JaxScale

A JAX/Flax-based LLM inference framework built from scratch for learning and performance analysis, inspired by sglang-jax.

中文版

JaxScale implements complete inference pipelines for GLM-family models on JAX/Flax NNX, with support for Tensor Parallelism (TP), Data Parallelism (DP), and Expert Parallelism (EP) on TPU/GPU clusters.

Supported Models

Model	Architecture	Parameters	Attention	FFN
GLM-4-9B	Dense Transformer	9B (18 GB bf16)	GQA (32Q / 2KV)	SwiGLU
GLM-4.7-Flash	MoE Transformer	30B total / 3B active (bf16)	MLA	64 routed + 1 shared expert

Key Features

KV Cache — Pre-allocated static arrays with jax.lax.dynamic_update_slice, achieving 100x decode speedup
GQA Attention — Grouped-Query Attention with 16:1 Q/KV head ratio and RoPE
MLA Attention — Multi-head Latent Attention with low-rank KV compression (kv_lora_rank=512)
MoE Layer — Top-4 softmax routing with 64 routed experts and 1 shared expert
Tensor Parallelism — Column/row-parallel sharding of attention and MLP weights
Expert Parallelism — shard_map-based EP with local gather + single psum for efficient cross-device communication
Data Parallelism — Planned (not yet implemented)
HuggingFace Weight Loading — Direct loading from SafeTensors with automatic transpose and split transformations
Benchmarking Suite — Throughput, latency, MFU, and MBU analysis with component-level profiling

Performance

GLM-4-9B

L4 GPU (24 GB, 300 GB/s bandwidth, 60 TFLOPS bf16)

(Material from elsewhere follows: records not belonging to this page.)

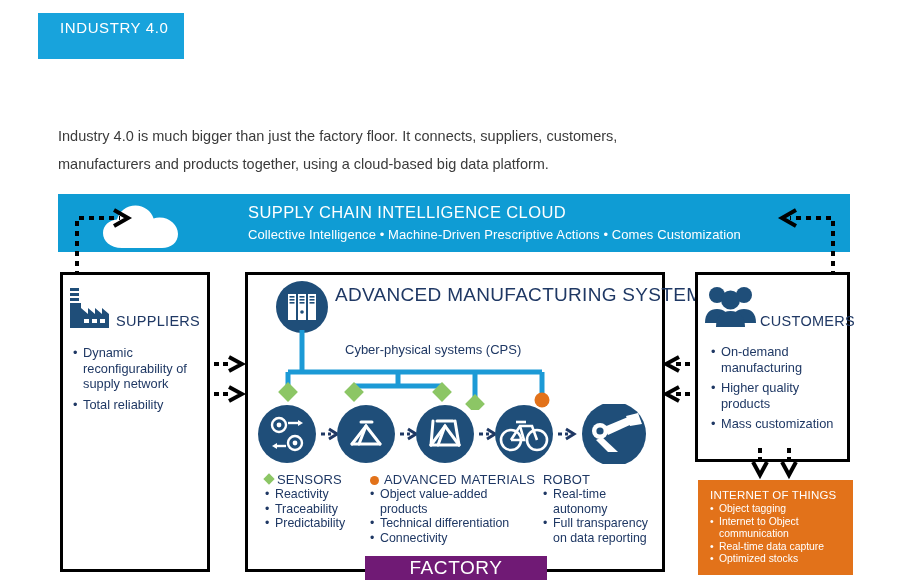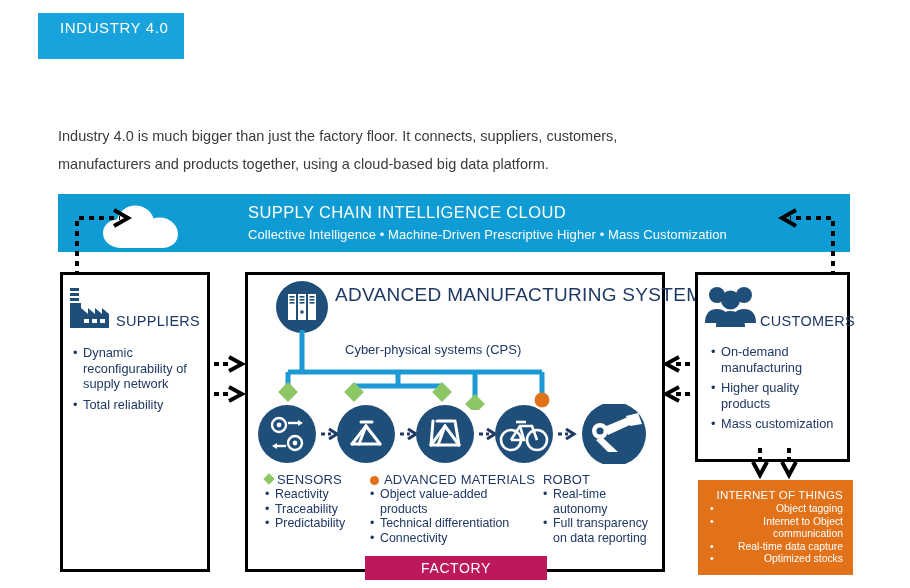"Collective Intelligence • Machine-Driven" div.cloud-sub { text: Higher • Mass -> Actions • Comes }
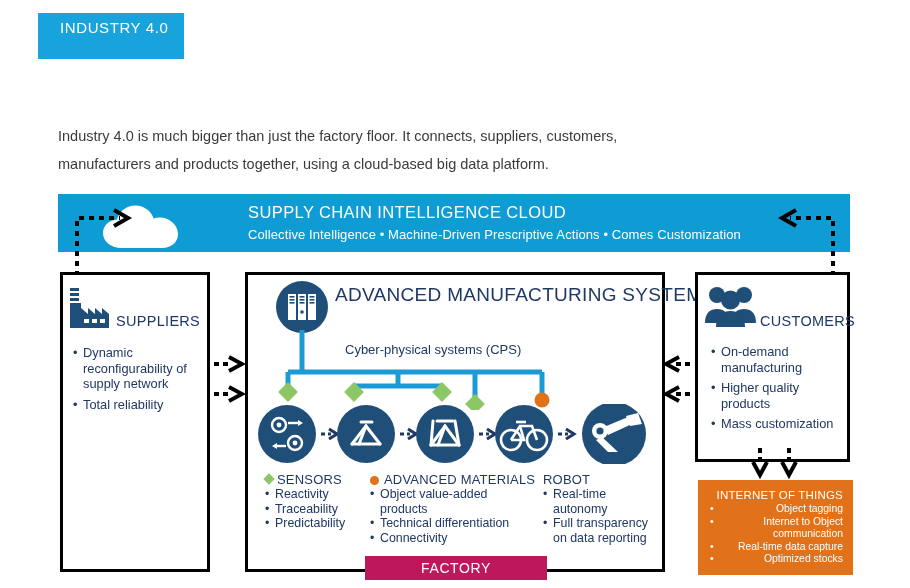"INTERNET OF THINGS" #iot-box { text-align: right -> none }
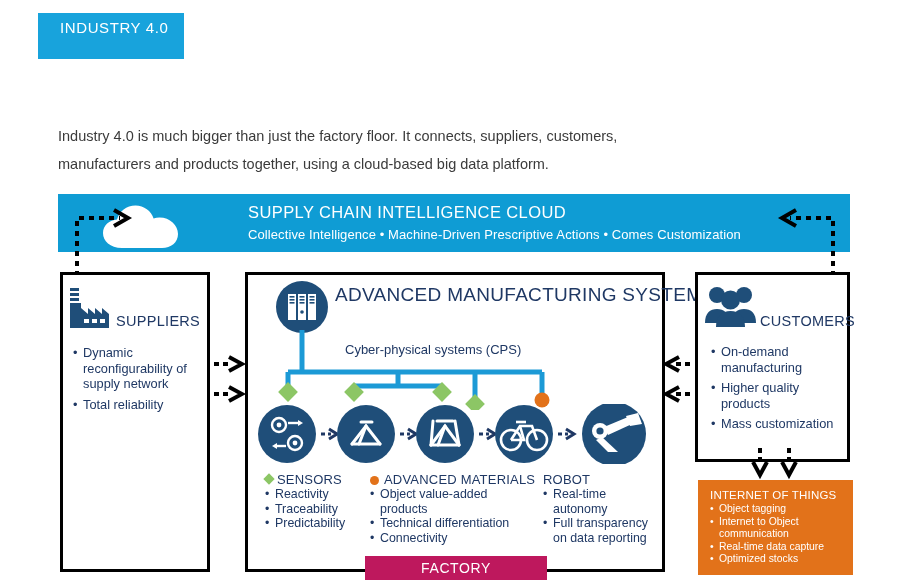"FACTORY" .factorybar { background: #be185d -> #701a75; font-size: 14px -> 19px }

Phase	Config	Throughput	Efficiency
Prefill	batch=1, seq=1024	2,836 tok/s	MFU 83.0%
Decode	batch=1	13.8 tok/s	MBU 80.8%

TPU v6e (32 GB HBM, 1,600 GB/s bandwidth, 918 TFLOPS bf16)

Single Chip:

Phase	Config	Throughput	Efficiency
Prefill	batch=32, seq=128	16,915 tok/s	MFU 32.4%
Decode	batch=1	65 tok/s	MBU 76.5%
Decode	batch=32	1,915 tok/s	MBU 70.3%

TP=2 (2 chips):

Phase	Config	Throughput	Efficiency	vs TP=1
Decode	batch=1	122 tok/s	MBU 71.4%	1.9x
Decode	batch=8	961 tok/s	MBU 70.6%	1.9x
Decode	batch=32	3,064 tok/s	MBU 56.2%	1.6x
Prefill	batch=32, seq=512	17,806 tok/s	MFU 17.0%	1.4x
Prefill	batch=32, seq=1024	16,220 tok/s	MFU 15.5%	unlocked (TP=1 OOM)

GLM-4.7-Flash

TPU v6e-4 (TP=2 + EP=2, 4 chips)

Phase	Config	Throughput	Efficiency
Decode	batch=1	10.2 tok/s	MBU 5.7%

Bottleneck analysis: MLA Attention accounts for 65% of per-layer latency despite only 24.5 MB weight reads — dominated by kernel launch overhead (7 serial matmuls) and sharding conversions rather than computation or bandwidth. See detailed analysis for optimization roadmap (shard_map wrapping, absorbed MLA, Pallas fusion) targeting 67 tok/s.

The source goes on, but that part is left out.